6 Further Irritants Impeding the Effect of the 2014 Transplantation
As described in the previous section, conventional cultural norms and practices continue to permeate many areas of Chinese society, which will invariably affect the actual workings of capital provision treatments borrowed from the US and possibly trigger a series of new and unforeseen events as spillovers. These so-called legal irritants are likely to emerge from two aspects. The first is connected with the pragmatic legislative culture and sporadic borrowing activities in China, which is doctrinally observed in the field of capital maintenance. The second type of irritant occurs because of the powerful socio-economic idiosyncrasies of the host, where transplanted ‘law in books’ is moulded to a different reality. This type of irritant is most likely to emerge in corporate financing practices following the latest legislative amendment, given that legal capital is an essential component of the financial structure of a company.
6.1 Legislators’ Distaste for Capital Maintenance
In stark contrast to Chinese lawmakers’ enthusiasm for relaxing the mandatory confines of capital provision, the connected area of capital maintenance has become a desolate field of reform—it was barely touched in the 2005 company law reform, and was completely ignored in the 2014 amendment. This was hardly because of the flawless state of the existing capital maintenance regime; on the contrary, several doctrinal loopholes were clearly noticeable in this field, a typical example being the potential opportunism generated by financial assistance provided to third parties who acquire company shares, as discussed in Sect. 4.Footnote 229 Far more illustrative of the inadequacy of capital maintenance is the pronounced absence of any legal provision governing so-called ‘hidden distributions’, which are strictly prohibited in many jurisdictions.Footnote 230 For instance, in the US, although the RMBCA does not explicitly prohibit this type of transfer, characterized by inadequacy and an unusual course of trade, it falls neatly into the category of ‘constructive fraud’ and is therefore governed by fraudulent transfer laws.Footnote 231
Chinese legislators’ inattention to capital maintenance may also be explained from the instrumental perspective. In comparison with capital provision rules, rules relevant to capital maintenance are of lower utility in realizing immediate socio-economic imperatives, i.e. legitimizing and encouraging growth in private sectors, since these rules would only become relevant and applicable after private businesses are set up. However, such legislative inattention has unsurprisingly resulted in the continuity of doctrinal loopholes in the field of capital maintenance; coupled with the fact that essential ex post court-based remedies that execute similar creditor protection functions to ex ante mandates thus far have no real counterpart in China, as explained in Sect. 4. The balance between creditors and shareholders has thus been further tilted in favour of the latter, as an adverse aspect of the latest capital provision reform.

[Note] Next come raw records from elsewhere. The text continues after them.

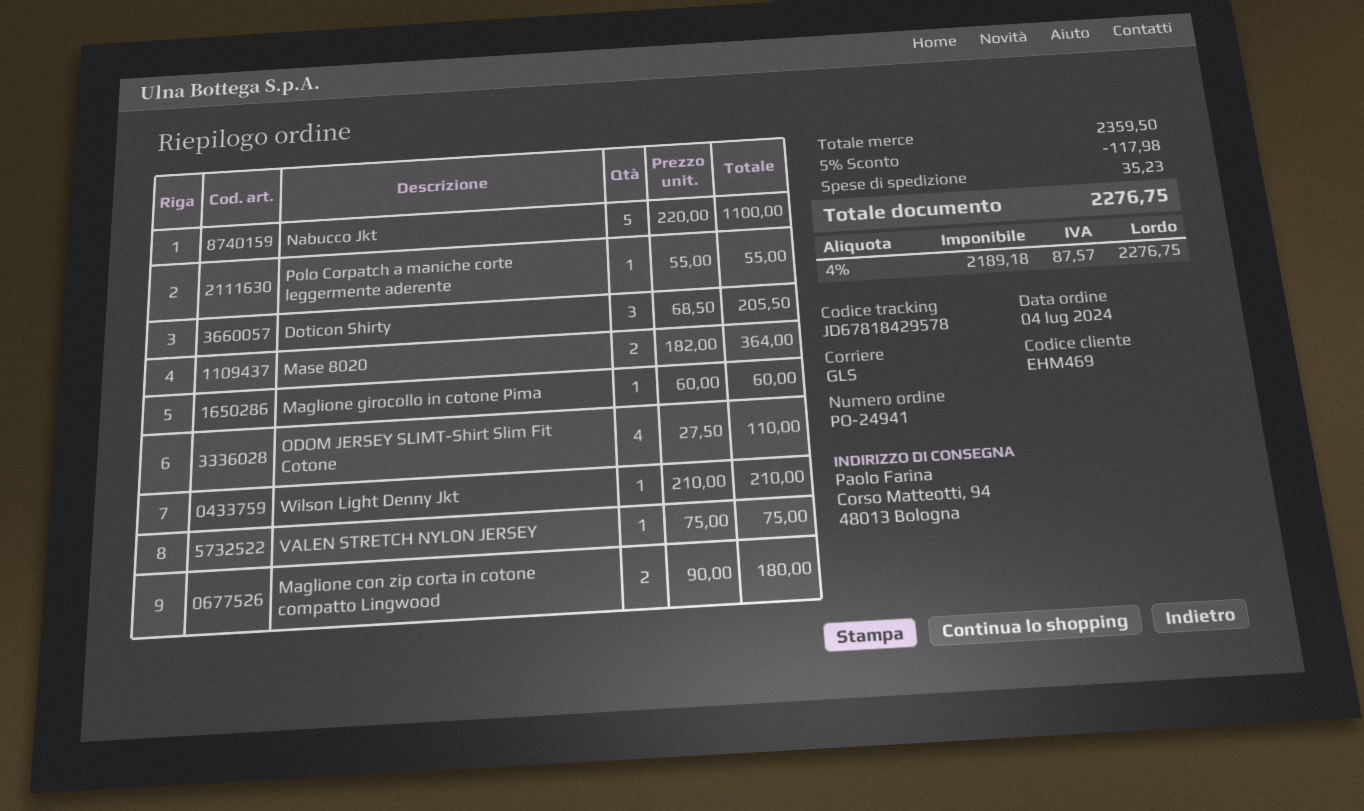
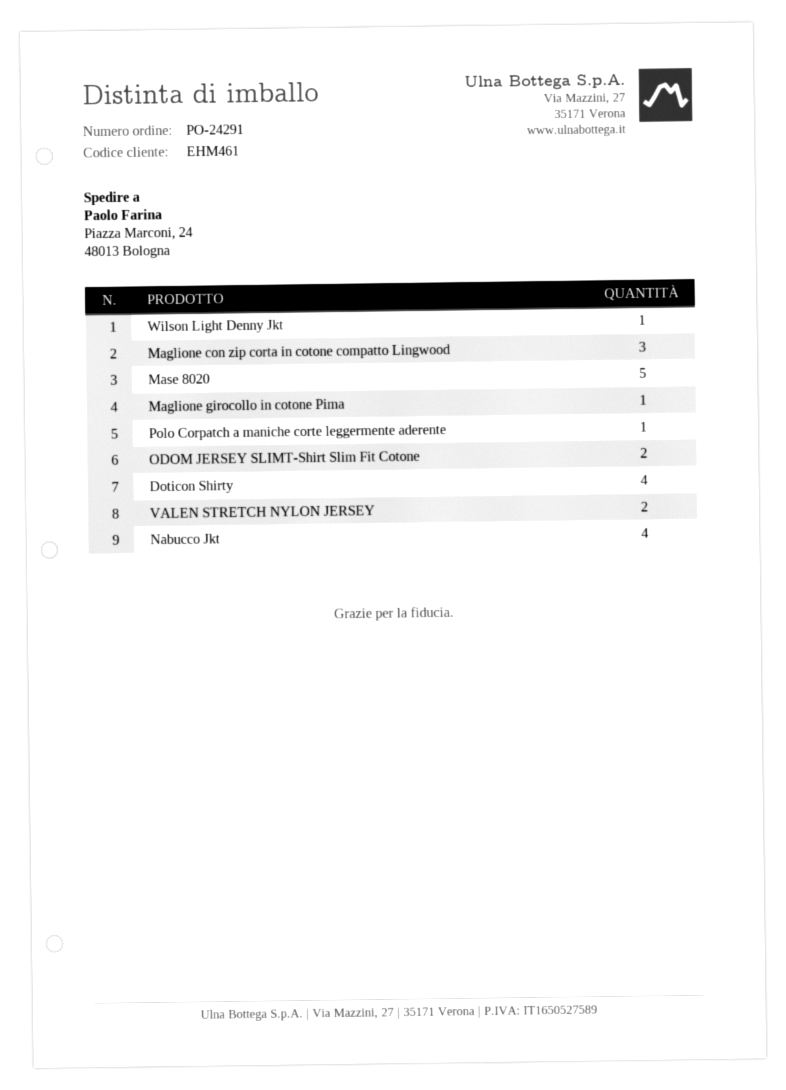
order number: PO-24941 -> PO-24291
customer number: EHM469 -> EHM461
ship to: Corso Matteotti, 94, 48013 Bologna -> Piazza Marconi, 24, 48013 Bologna
Nabucco Jkt: 5 -> 4
Doticon Shirty: 3 -> 4
Mase 8020: 2 -> 5
ODOM JERSEY SLIMT-Shirt Slim Fit Cotone: 4 -> 2
VALEN STRETCH NYLON JERSEY: 1 -> 2
Maglione con zip corta in cotone compatto Lingwood: 2 -> 3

6.2 Capital-Starved Start-Ups
Even if we assume the efficiency of the recent legislative change of capital provision in stimulating business registration, there still remains the issue of corporate capitalization, as the boom in private entrepreneur activities triggered by the abolition of minimum capital calls for a greater supply of credit. It is true that Chinese legislators do not explicitly restrain the freedom of private enterprises to obtain capital, but inevitably in practice the question arises of how far a founding member with limited initial capital contribution can be said to enjoy the benefit brought about by the recent legislative change, if he is denied adequate access to loan capital. For most general creditors, the limited business size and the short credit history of start-ups simply do not merit capital provision. Even if some might be willing to offer these companies a chance, higher rates of interest would be a must.Footnote 232 ‘The Poor Pays More’ is indeed the case for start-ups, even in the US where capital provision treatment is most liberal. A probable risk follows from this legislative change in China, in that there would likely be a shortage of affordable sources of capital for new start-ups, with correspondingly greater risks of undercapitalization.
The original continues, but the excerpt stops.